» Directions:
So that nothing is lost, transcribe each line of the records exactly.

### Recorded information ###

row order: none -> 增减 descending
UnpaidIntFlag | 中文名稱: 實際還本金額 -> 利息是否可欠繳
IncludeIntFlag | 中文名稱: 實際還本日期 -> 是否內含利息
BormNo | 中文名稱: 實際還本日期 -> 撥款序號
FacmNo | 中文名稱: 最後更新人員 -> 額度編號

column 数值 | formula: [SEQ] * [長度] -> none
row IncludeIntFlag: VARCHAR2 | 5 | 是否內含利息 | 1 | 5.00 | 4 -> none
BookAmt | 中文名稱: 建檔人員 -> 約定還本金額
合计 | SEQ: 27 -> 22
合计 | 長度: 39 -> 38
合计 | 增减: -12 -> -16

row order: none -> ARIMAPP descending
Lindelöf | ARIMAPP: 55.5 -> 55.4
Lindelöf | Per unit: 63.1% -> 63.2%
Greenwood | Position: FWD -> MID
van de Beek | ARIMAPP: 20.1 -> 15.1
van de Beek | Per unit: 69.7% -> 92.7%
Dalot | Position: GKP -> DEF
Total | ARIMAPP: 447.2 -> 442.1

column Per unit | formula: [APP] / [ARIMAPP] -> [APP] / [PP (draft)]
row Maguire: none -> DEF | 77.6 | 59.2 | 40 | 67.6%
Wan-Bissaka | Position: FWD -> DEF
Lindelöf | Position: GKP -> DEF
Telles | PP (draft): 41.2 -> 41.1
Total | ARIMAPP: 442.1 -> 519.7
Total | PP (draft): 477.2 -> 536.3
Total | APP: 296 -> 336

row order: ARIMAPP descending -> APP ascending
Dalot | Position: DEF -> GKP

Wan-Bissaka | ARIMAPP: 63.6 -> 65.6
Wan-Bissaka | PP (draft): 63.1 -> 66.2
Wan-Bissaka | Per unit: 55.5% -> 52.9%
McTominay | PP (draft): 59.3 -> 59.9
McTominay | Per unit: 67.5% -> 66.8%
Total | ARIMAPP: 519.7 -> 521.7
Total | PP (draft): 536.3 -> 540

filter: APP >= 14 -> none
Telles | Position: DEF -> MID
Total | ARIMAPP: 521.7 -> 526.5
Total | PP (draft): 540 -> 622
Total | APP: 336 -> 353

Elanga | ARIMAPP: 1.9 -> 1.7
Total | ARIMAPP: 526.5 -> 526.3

###

» Response box:
row order: none -> 增减 descending
UnpaidIntFlag | 中文名稱: 實際還本金額 -> 利息是否可欠繳
IncludeIntFlag | 中文名稱: 實際還本日期 -> 是否內含利息
BormNo | 中文名稱: 實際還本日期 -> 撥款序號
FacmNo | 中文名稱: 最後更新人員 -> 額度編號

column 数值 | formula: [SEQ] * [長度] -> none
row IncludeIntFlag: VARCHAR2 | 5 | 是否內含利息 | 1 | 5.00 | 4 -> none
BookAmt | 中文名稱: 建檔人員 -> 約定還本金額
合计 | SEQ: 27 -> 22
合计 | 長度: 39 -> 38
合计 | 增减: -12 -> -16

row order: none -> ARIMAPP descending
Lindelöf | ARIMAPP: 55.5 -> 55.4
Lindelöf | Per unit: 63.1% -> 63.2%
Greenwood | Position: FWD -> MID
van de Beek | ARIMAPP: 20.1 -> 15.1
van de Beek | Per unit: 69.7% -> 92.7%
Dalot | Position: GKP -> DEF
Total | ARIMAPP: 447.2 -> 442.1

column Per unit | formula: [APP] / [ARIMAPP] -> [APP] / [PP (draft)]
row Maguire: none -> DEF | 77.6 | 59.2 | 40 | 67.6%
Wan-Bissaka | Position: FWD -> DEF
Lindelöf | Position: GKP -> DEF
Telles | PP (draft): 41.2 -> 41.1
Total | ARIMAPP: 442.1 -> 519.7
Total | PP (draft): 477.2 -> 536.3
Total | APP: 296 -> 336

row order: ARIMAPP descending -> APP ascending
Dalot | Position: DEF -> GKP

Wan-Bissaka | ARIMAPP: 63.6 -> 65.6
Wan-Bissaka | PP (draft): 63.1 -> 66.2
Wan-Bissaka | Per unit: 55.5% -> 52.9%
McTominay | PP (draft): 59.3 -> 59.9
McTominay | Per unit: 67.5% -> 66.8%
Total | ARIMAPP: 519.7 -> 521.7
Total | PP (draft): 536.3 -> 540

filter: APP >= 14 -> none
Telles | Position: DEF -> MID
Total | ARIMAPP: 521.7 -> 526.5
Total | PP (draft): 540 -> 622
Total | APP: 336 -> 353

Elanga | ARIMAPP: 1.9 -> 1.7
Total | ARIMAPP: 526.5 -> 526.3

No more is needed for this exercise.